§ PROBLEM TO SOLVE
The required output is the exact run of lines below that opens at the line with "Salomon Mens XT-Pathway" and closes at the line with "total: 4624.45 -> 4881.50".

§ EXTRACTED RECORDS
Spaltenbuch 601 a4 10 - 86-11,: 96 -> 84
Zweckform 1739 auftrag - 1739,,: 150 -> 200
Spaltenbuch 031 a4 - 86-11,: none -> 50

--

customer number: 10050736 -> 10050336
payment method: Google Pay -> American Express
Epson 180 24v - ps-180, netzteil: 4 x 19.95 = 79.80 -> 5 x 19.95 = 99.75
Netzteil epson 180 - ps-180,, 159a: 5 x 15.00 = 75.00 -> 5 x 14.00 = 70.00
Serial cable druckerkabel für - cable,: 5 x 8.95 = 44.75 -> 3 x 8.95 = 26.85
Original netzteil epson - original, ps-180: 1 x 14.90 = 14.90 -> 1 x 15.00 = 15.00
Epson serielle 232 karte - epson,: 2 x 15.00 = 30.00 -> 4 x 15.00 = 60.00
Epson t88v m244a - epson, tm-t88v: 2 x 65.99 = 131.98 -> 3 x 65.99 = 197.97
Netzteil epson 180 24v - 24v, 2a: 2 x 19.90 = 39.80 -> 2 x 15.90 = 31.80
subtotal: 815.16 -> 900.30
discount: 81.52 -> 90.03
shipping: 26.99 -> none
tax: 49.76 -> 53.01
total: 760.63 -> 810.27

==

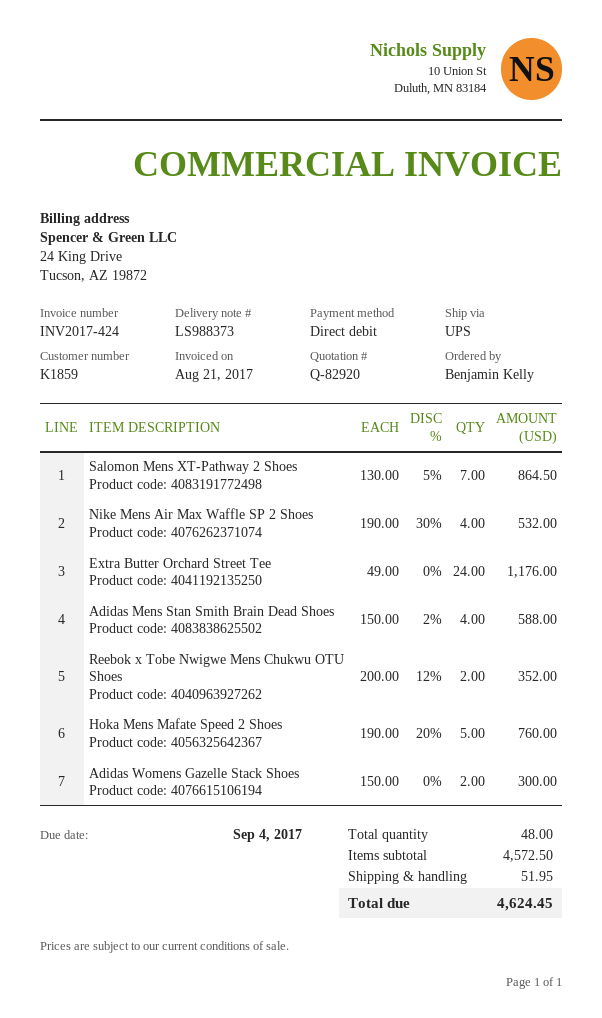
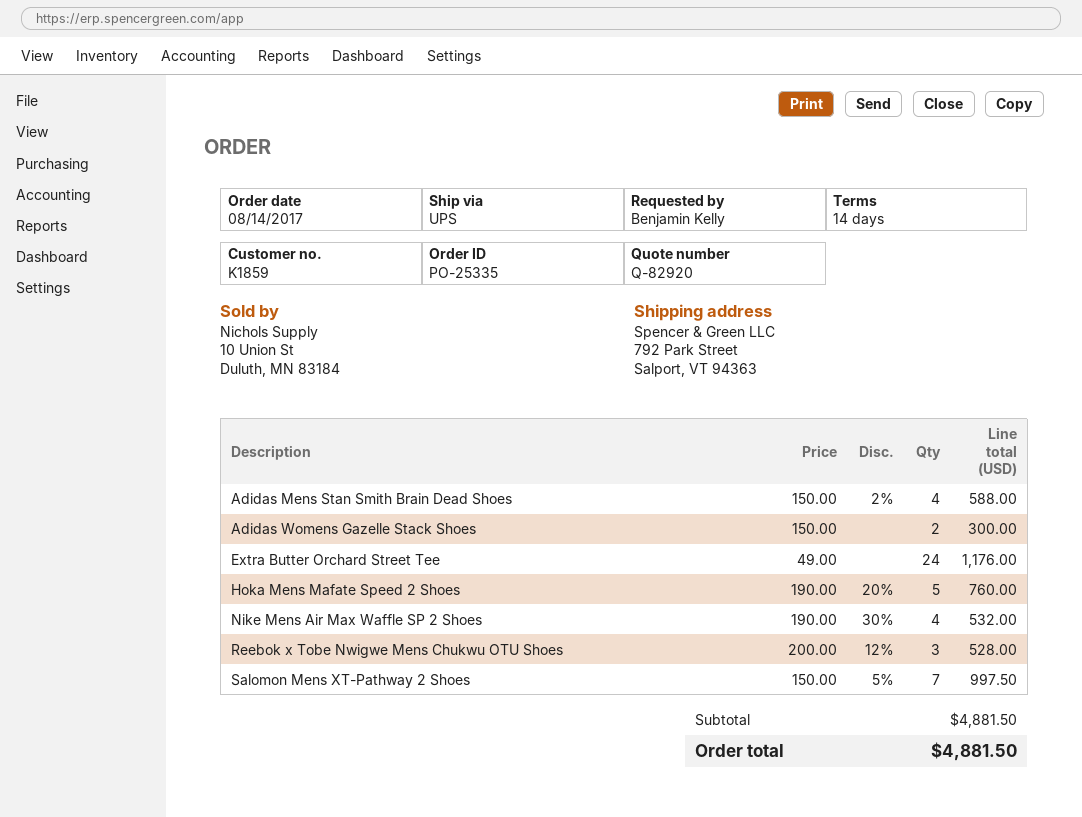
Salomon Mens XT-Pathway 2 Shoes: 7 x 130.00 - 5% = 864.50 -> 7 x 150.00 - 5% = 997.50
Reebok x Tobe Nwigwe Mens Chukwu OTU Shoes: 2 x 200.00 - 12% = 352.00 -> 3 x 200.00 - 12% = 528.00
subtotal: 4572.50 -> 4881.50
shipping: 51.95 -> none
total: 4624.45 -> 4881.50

§ TASK OUTPUT
Salomon Mens XT-Pathway 2 Shoes: 7 x 130.00 - 5% = 864.50 -> 7 x 150.00 - 5% = 997.50
Reebok x Tobe Nwigwe Mens Chukwu OTU Shoes: 2 x 200.00 - 12% = 352.00 -> 3 x 200.00 - 12% = 528.00
subtotal: 4572.50 -> 4881.50
shipping: 51.95 -> none
total: 4624.45 -> 4881.50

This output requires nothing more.